Dante and the Franciscans – Part Ten
Dante holding his Divine Comedy flanked by Petrarch and Giotto. From a fresco by Benozzo Gozzoli (1452) located in the apse of the Church of San Francesco in Montefalco, Italy

Dante and the Franciscans – Part Ten

Beginning with the Florentine Friar Accursio Bonfantini, who in 1318 held a public reading of the Divine Comedy in the Cathedral of Florence for the city’s ruling lords, several Franciscans contributed to the promotion of Dante and his works.

After Friar Giovanni Bertoldi (1360?-1445) became Bishop of Fermo, he was asked to translate the Commedia into Latin in order to spread the religious and moral values of the work among the faithful. This was a significant shift in the Church’s judgment of the work. In the 1330s, the reading of Dante’s poem was forbidden in schools for religious – it was considered a “deadly poison contained in a cup of refined workmanship.”

Other friars promoted Dante and his work through public readings and the painting of portraits in their churches. A fresco made in 1452 in a Franciscan church in Montefalco depicts the life of St. Francis, but also places Dante along with other famous Franciscans. Dante’s inscription reads: THEOLOGVS DANTES / NVLLIVS DOGMATIS EXPERS (‘Dante theologian, stranger to no knowledge,’ taken from the opening words of an epitaph for Dante’s tomb in Ravenna).

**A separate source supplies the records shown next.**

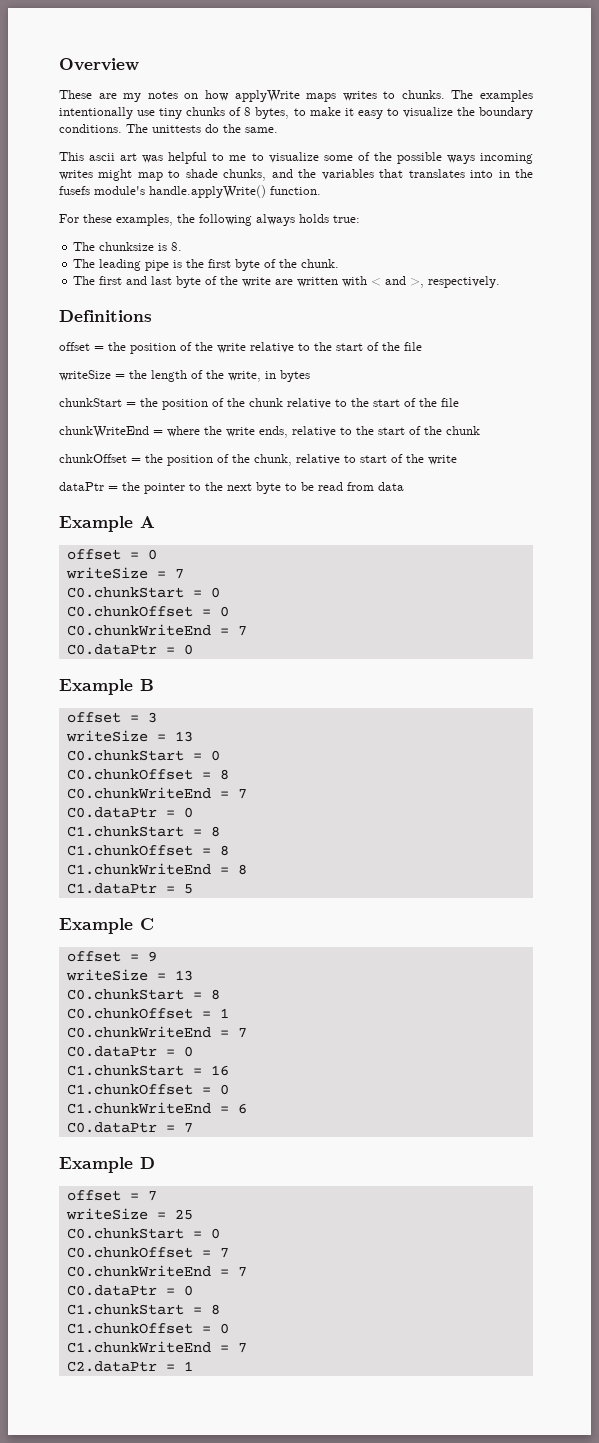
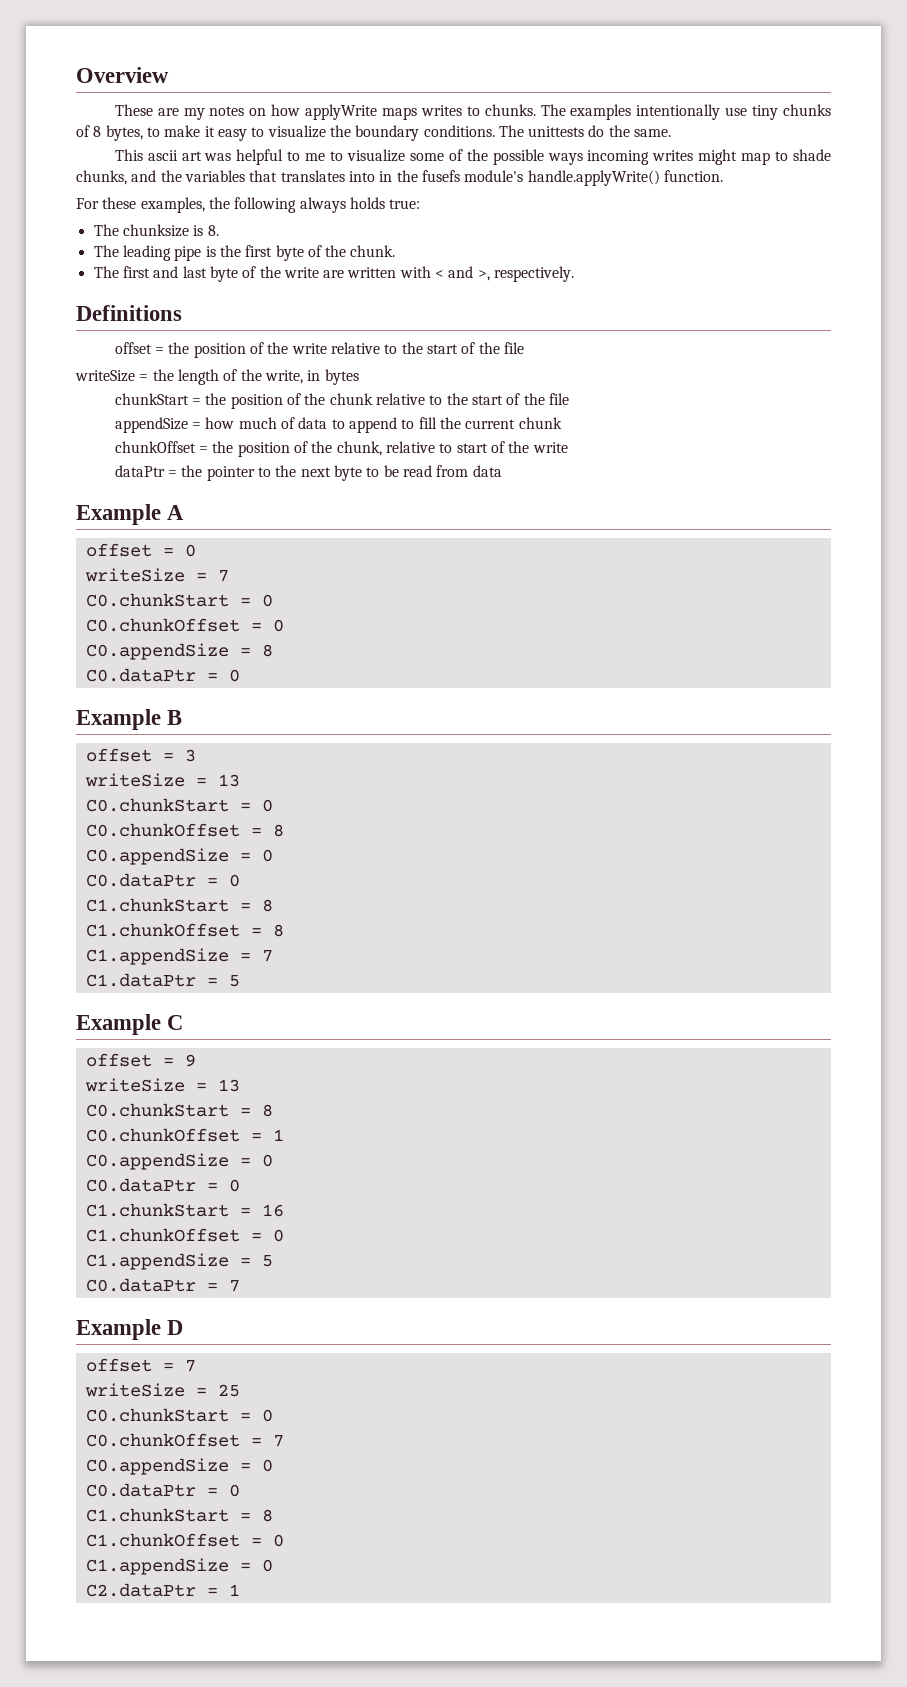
[59,426,442,438] chunkWriteEnd = where the write ends, relative to the start of the -> [114,417,516,433] appendSize = how much of data to append to fill the current
[66,624,247,636] C0.chunkWriteEnd = 7 -> [85,643,273,660] C0.appendSize = 8
[66,787,247,799] C0.chunkWriteEnd = 7 -> [85,848,273,865] C0.appendSize = 0
[66,863,247,875] C1.chunkWriteEnd = 8 -> [85,948,273,965] C1.appendSize = 7
[66,1026,247,1038] C0.chunkWriteEnd = 7 -> [85,1153,273,1170] C0.appendSize = 0
[66,1102,247,1114] C1.chunkWriteEnd = 6 -> [85,1253,273,1270] C1.appendSize = 5
[66,1265,247,1277] C0.chunkWriteEnd = 7 -> [85,1458,273,1475] C0.appendSize = 0
[66,1341,247,1353] C1.chunkWriteEnd = 7 -> [85,1558,273,1575] C1.appendSize = 0

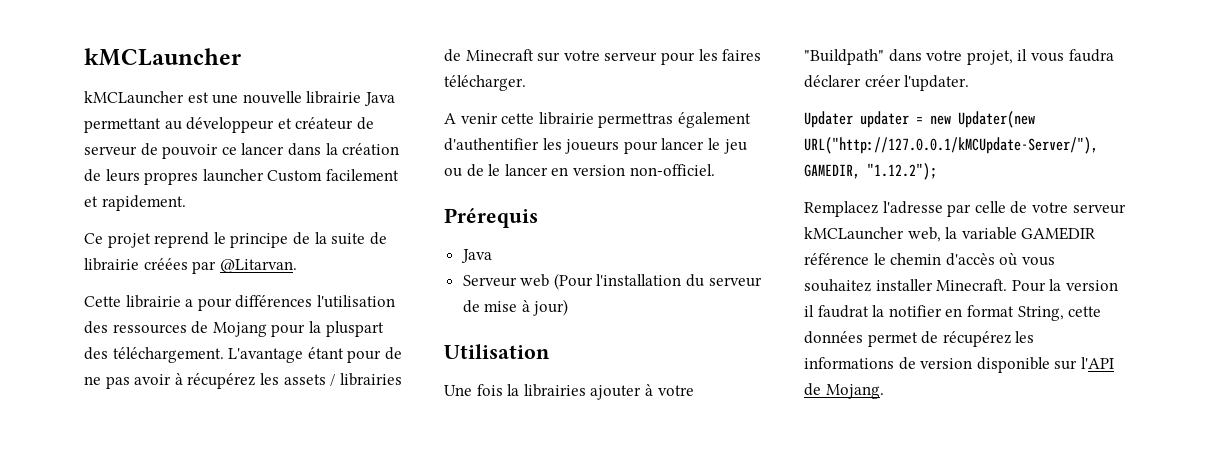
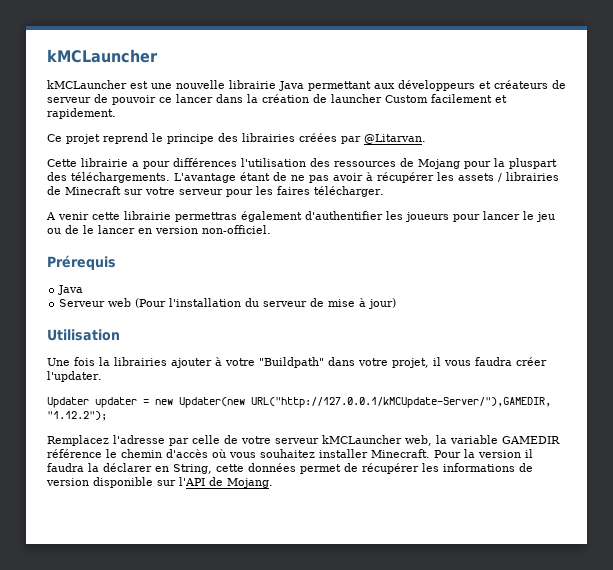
[164,117,354,133] au développeur et créateur -> [374,80,548,91] aux développeurs et créateurs
[105,169,199,185] leurs propres -> (327, 98) none
[292,232,387,245] [84,258,139,271] de la suite de librairie -> [218,133,295,142] des librairies
[112,347,224,363] téléchargement. -> [71,172,170,183] téléchargements.
[347,350,382,363] pour -> (270, 176) none
[187,373,256,389] récupérez -> [377,172,434,183] récupérer
[804,75,861,88] déclarer -> (512, 361) none
[817,305,1014,318] faudrat la notifier en format -> [47,463,169,472] faudra la déclarer en
[942,331,1011,347] récupérez -> [362,463,419,474] récupérer

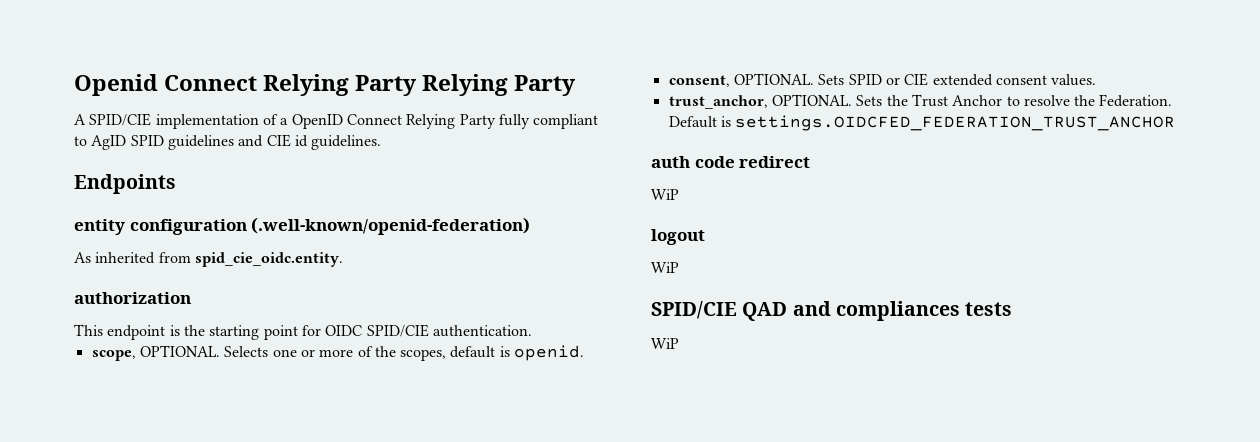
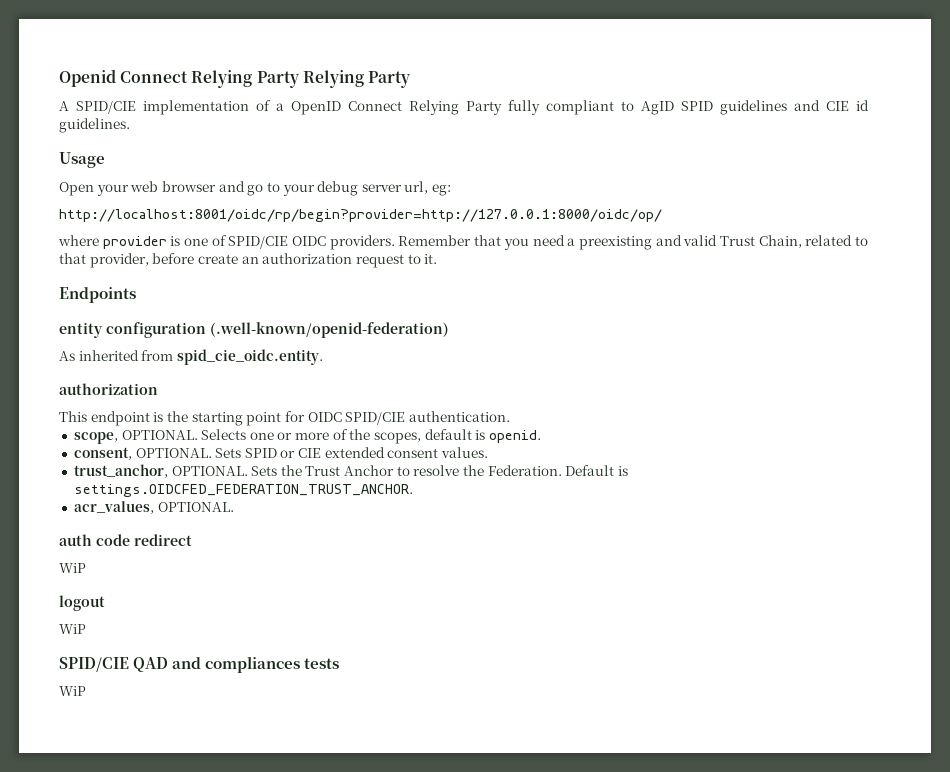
(382, 142) none -> [59,152,105,168] [59,181,452,196] [59,209,662,222] [58,235,869,250] [59,253,438,268] // Usage // Open your web browser and go to your debug server url, eg: // http://localhost:8001/oidc/rp/begin?provider=http://127.0.0.1:8000/oidc/op/ // where provider is one of SPID/CIE OIDC providers. Remember that you need a preexisting and valid Trust Chain, related to that provider, before create an authorization request to it.
[735,115,1176,131] settings.OIDCFED_FEDERATION_TRUST_ANCHOR -> [73,484,413,497] [73,501,234,514] settings.OIDCFED_FEDERATION_TRUST_ANCHOR. // acr_values, OPTIONAL.

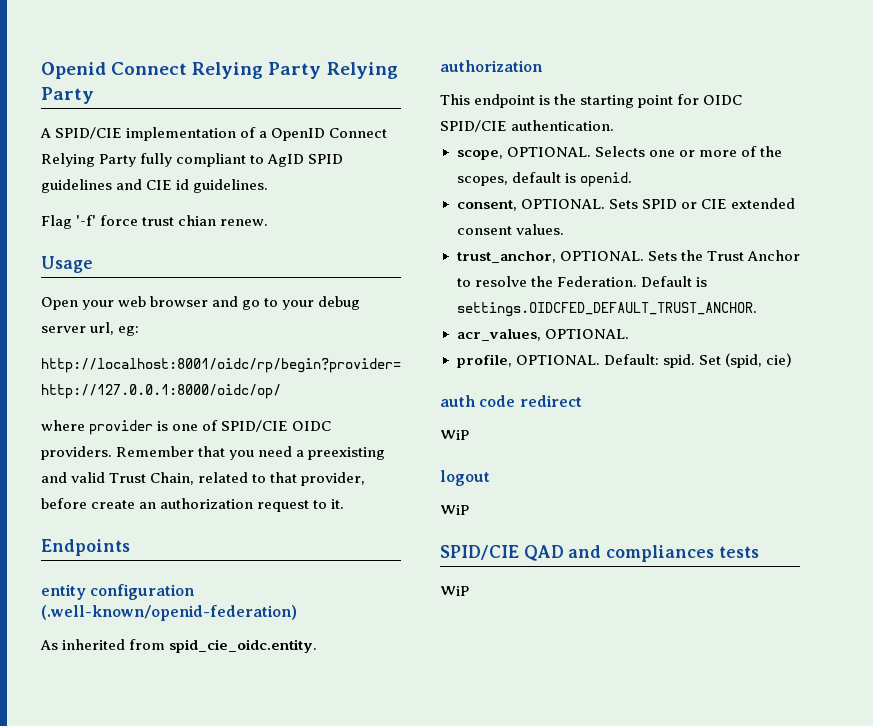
(130, 125) none -> [41,215,269,229] // Flag '-f' force trust chian renew.
[73,484,413,497] settings.OIDCFED_FEDERATION_TRUST_ANCHOR. -> [456,302,757,317] settings.OIDCFED_DEFAULT_TRUST_ANCHOR.
(234, 507) none -> [456,353,792,368] // profile, OPTIONAL. Default: spid. Set (spid, cie)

After the invention of the printing press, Franciscans began producing editions of the Commedia and commentaries on the work, along with tributes to Dante and his genius.

This collaboration has been steady through the centuries and continues today. Blessed Gabriele Allegra, a beatified friar who in his youth is believed to have memorized the entire Commedia, wrote about it while a missionary in China in the 1960s. As a missionary, he saw being a stranger, as St. Francis recommended, as something at the heart of his own commitment as an evangelizer. It was also a connection to Dante – an exile from his land, totally dedicated to telling people about God.